I passed the Century Association on West Forty-third Street, a gentleman's club where;, shortly after the Second World War, I had once been the luncheon guest of Peter Gibney, the composer, a Harvard classmate of mine. I was never invited back. I would have given anything now to be a bartender in there, but Gibney was still alive and probably still a member. We had had a falling out, you might say, after I testified against Leland Clewes. Gibney sent me a picture postcard, so that my wife and the postman could read the message, too.

"Dear shithead," it said, "why don't you crawl back under a damp rock somewhere?" The picture was of the Mona Lisa, with that strange smile of hers.

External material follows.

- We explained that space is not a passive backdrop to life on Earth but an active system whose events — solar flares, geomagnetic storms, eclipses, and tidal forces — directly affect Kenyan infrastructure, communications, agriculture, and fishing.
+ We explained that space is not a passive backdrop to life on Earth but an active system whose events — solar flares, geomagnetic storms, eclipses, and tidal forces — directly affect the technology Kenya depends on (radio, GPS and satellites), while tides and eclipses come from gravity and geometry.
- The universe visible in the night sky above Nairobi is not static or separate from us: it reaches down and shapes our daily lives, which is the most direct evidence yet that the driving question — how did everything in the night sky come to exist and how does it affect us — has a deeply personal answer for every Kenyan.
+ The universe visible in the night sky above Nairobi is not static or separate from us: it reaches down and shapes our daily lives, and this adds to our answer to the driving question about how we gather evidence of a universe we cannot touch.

Down the block was the Coffee Shop of the Hotel Royalton, and I made for that. The Royalton, incidentally, like the Arapahoe, was a Hospitality Associates, Ltd., hotel; which is to say, a RAMJAC hotel. By the time I reached the coffee-shop door, however, my self-confidence had collapsed. Panic had taken its place. I believed that I was the ugliest, dirtiest little old bum in Manhattan. If I went into the coffee shop, everybody would be nauseated. They would throw me out and tell me to go to the Bowery, where I belonged.